Russian reformer. The last president of the former Soviet Union. Pivotal in introducing new political freedoms while bringing the Cold War to a peaceful close.

Born to Russian peasants in 1931, Mikhail Gorbachev grew up under Stalin’s regime. At the age of 15, he joined the Komsomol, or “Youth Communist League,” and drove a combine harvester at a state-run farm in his hometown. Local party officials recognized his promise and sent him to law school at Moscow State University, where he became an active Communist Party member.

Journeys abroad gradually made Gorbachev critical of the inefficient Soviet system, further strained when the Soviet Union invaded Afghanistan in 1979, and he quickly ascended the ladder of power. He became the youngest full member of the Politburo, then the highest executive committee in the Soviet Union. In 1985, after two general secretaries of the Politburo died within a year of each other, the Party was looking for fresh, new leadership.

On March 11, 1985, the Politburo elected Mikhail Gorbachev general secretary of the Communist Party of the Soviet Union, and he set about installing bold reforms. Domestically, he pushed the Soviet bureaucracy to be more efficient, to increase worker production, and to rapidly modernize. When his efforts yielded few results, Gorbachev instituted even broader reforms, including “glasnost” (“openness”), to promote free expression and information, and “perestroika” (“change”), which encouraged democratic processes and free-market ideas to take hold in Soviet economic and political life.
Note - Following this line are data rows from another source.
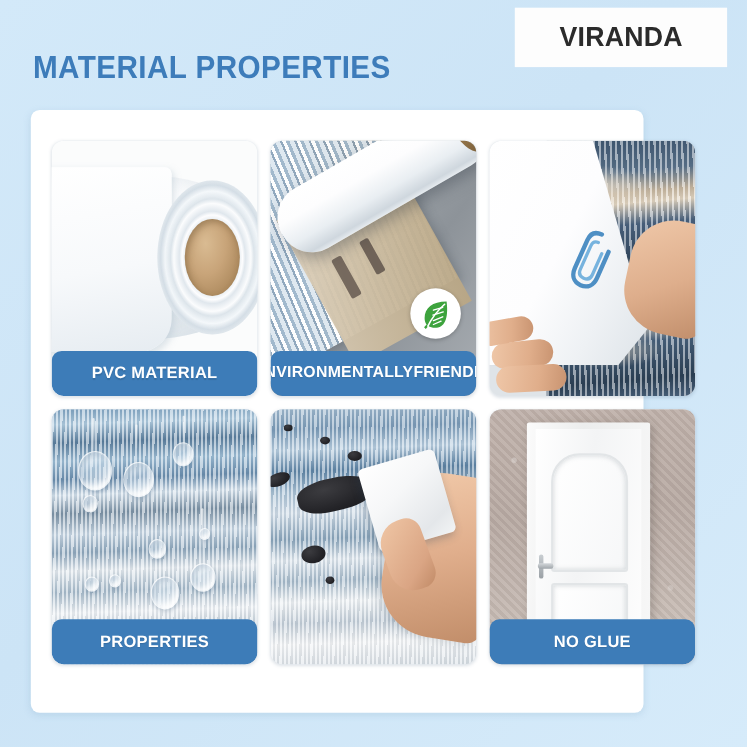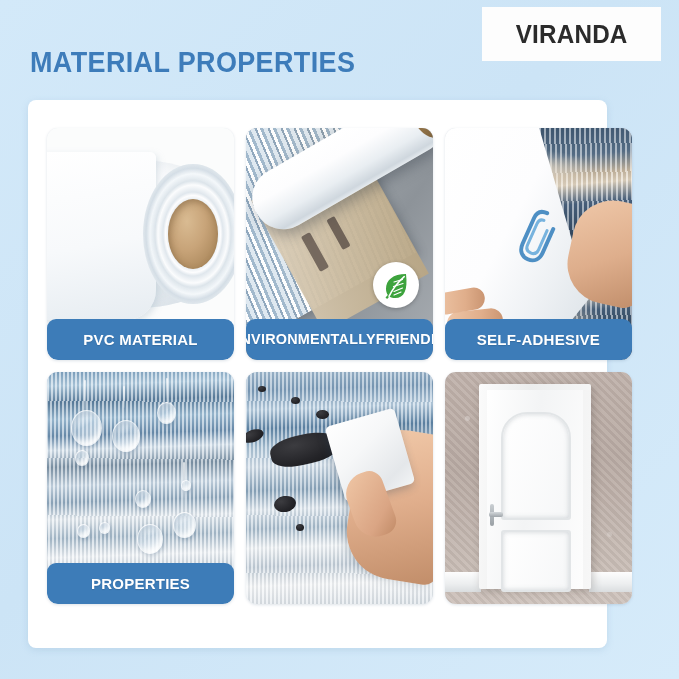"VIRANDA" .logo-box { width: 179px -> 193px }
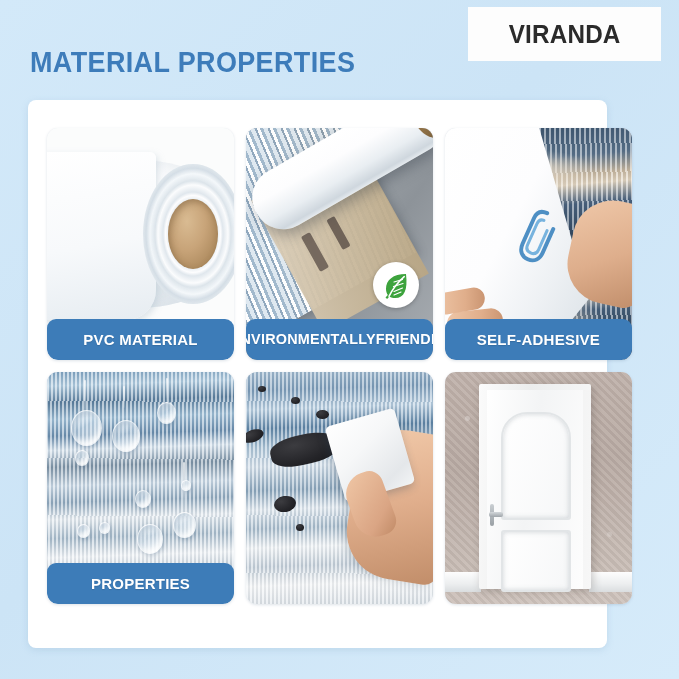"PVC MATERIAL" .panel { padding-left: 22px -> none }
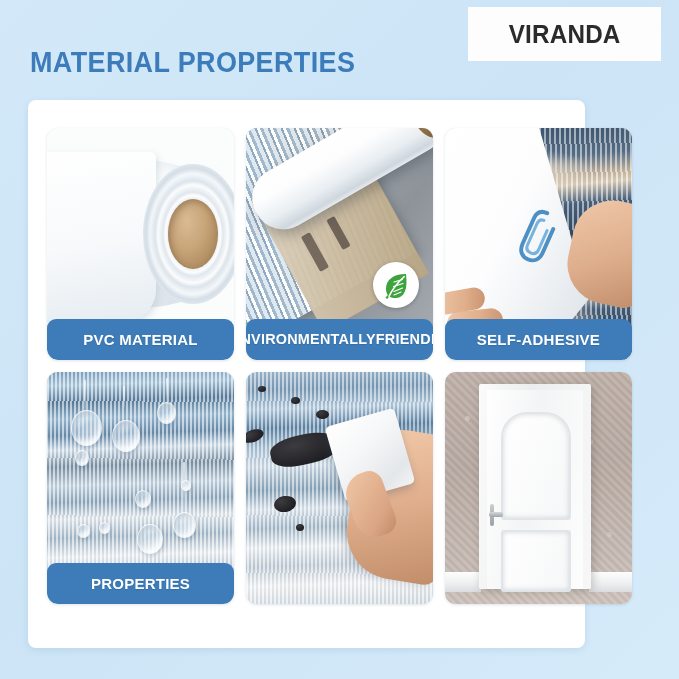"SELF-ADHESIVE" div.card-label { html: <div>SELF-ADHESIVE</div> -> none }
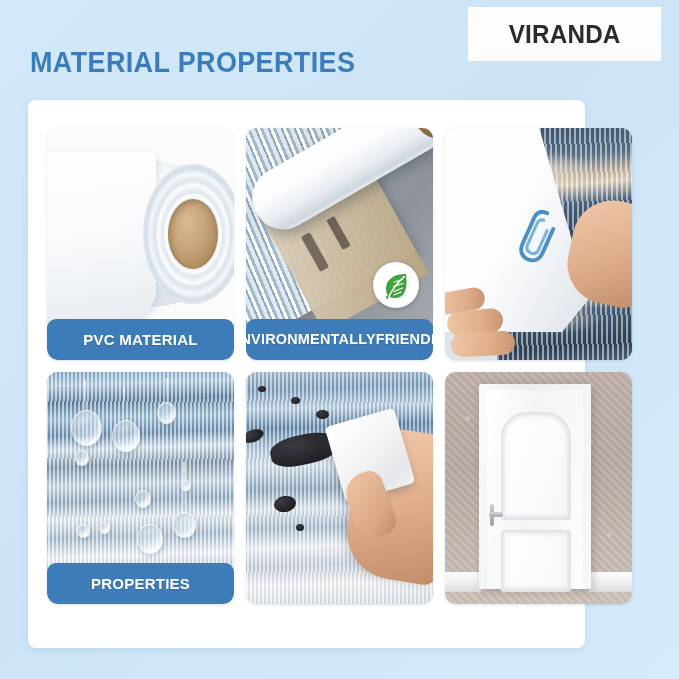"NO GLUE" div.card-label { html: none -> <div>NO GLUE</div> }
Gorbachev also worked for warmer relations and new trade partners abroad. In 1987, he and U.S. President Ronald Reagan signed an agreement calling for both sides to destroy all their intermediate-range nuclear-tipped missiles. In 1989, Gorbachev openly supported reformist groups in Eastern European Soviet-bloc countries and informed their communist leaders that in the event of a revolution, he would not intervene. He thus started a chain reaction that led to the fall of communism in Europe.

In 1989, the Berlin Wall fell, and the Cold War between East and West—45 years of geopolitical tension—was brought to a halt. President Gorbachev was awarded the Nobel Peace Prize in 1990 for his leading role in the peace process, and by that summer, he agreed to a reunification of East and West Germany. As power quickly shifted to new political parties, Gorbachev dismantled large swaths of the political structure throughout the Soviet Union. On December 25, 1991, the day he resigned, the Soviet Union ceased to exist.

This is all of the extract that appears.